(DATA SUPPLIED)

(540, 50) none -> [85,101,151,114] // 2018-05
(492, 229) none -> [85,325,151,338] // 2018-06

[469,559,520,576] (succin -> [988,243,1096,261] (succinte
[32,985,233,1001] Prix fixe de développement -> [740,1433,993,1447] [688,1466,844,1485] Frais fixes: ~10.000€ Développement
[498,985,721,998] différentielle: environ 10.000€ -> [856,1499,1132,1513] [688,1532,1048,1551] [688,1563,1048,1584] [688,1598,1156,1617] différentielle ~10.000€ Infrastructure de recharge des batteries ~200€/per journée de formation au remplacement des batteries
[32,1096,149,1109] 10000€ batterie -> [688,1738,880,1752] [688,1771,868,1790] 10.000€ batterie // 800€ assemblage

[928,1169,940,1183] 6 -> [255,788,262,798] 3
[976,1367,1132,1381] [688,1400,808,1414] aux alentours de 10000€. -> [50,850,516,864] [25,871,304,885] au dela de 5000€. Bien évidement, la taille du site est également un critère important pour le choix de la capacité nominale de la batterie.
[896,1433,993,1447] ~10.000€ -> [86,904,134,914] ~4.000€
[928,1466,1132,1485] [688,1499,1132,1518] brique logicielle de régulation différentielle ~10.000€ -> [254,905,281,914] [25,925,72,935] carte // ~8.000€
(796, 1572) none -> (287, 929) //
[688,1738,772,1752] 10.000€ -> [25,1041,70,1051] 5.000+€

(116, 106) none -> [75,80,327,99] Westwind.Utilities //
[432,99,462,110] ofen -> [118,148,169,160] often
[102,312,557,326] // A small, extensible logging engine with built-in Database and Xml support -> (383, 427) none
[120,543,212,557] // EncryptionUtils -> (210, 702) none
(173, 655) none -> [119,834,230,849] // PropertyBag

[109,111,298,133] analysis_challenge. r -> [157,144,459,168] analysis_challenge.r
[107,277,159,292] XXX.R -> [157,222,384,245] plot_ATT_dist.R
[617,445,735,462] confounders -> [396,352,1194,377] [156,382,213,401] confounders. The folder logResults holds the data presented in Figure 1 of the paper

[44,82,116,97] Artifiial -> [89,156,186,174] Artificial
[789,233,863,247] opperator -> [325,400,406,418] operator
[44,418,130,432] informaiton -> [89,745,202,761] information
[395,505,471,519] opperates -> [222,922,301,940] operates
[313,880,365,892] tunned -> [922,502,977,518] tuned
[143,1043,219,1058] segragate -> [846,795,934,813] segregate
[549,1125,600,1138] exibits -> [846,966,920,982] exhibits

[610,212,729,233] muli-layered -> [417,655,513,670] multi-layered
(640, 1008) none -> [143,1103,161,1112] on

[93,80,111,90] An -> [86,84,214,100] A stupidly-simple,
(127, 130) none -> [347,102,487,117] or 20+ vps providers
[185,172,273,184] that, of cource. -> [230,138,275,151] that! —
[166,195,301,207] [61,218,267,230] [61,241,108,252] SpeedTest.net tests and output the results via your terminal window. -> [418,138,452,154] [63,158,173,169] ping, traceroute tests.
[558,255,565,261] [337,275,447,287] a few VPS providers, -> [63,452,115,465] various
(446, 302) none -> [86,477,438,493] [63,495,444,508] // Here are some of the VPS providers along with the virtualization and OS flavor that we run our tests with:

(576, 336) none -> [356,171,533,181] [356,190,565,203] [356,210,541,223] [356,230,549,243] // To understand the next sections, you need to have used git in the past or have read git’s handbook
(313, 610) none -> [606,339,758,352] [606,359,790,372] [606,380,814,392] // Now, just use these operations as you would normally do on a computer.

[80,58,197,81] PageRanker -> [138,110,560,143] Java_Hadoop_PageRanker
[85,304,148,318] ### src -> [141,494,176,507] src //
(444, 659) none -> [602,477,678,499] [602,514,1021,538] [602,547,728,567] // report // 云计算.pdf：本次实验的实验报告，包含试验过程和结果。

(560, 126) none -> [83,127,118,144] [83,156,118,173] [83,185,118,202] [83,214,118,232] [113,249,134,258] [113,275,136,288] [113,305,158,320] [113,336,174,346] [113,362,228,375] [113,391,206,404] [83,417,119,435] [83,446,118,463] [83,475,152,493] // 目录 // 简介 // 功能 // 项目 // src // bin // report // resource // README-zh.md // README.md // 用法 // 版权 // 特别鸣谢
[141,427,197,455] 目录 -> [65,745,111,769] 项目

(End DATA SUPPLIED)

Set down exactly the lines from the start of the records to the line with "[32,985,233,1001] Prix fixe". Include that line, and add nothing more.

**SOLUTION FOR THIS EXERCISE**
(540, 50) none -> [85,101,151,114] // 2018-05
(492, 229) none -> [85,325,151,338] // 2018-06

[469,559,520,576] (succin -> [988,243,1096,261] (succinte
[32,985,233,1001] Prix fixe de développement -> [740,1433,993,1447] [688,1466,844,1485] Frais fixes: ~10.000€ Développement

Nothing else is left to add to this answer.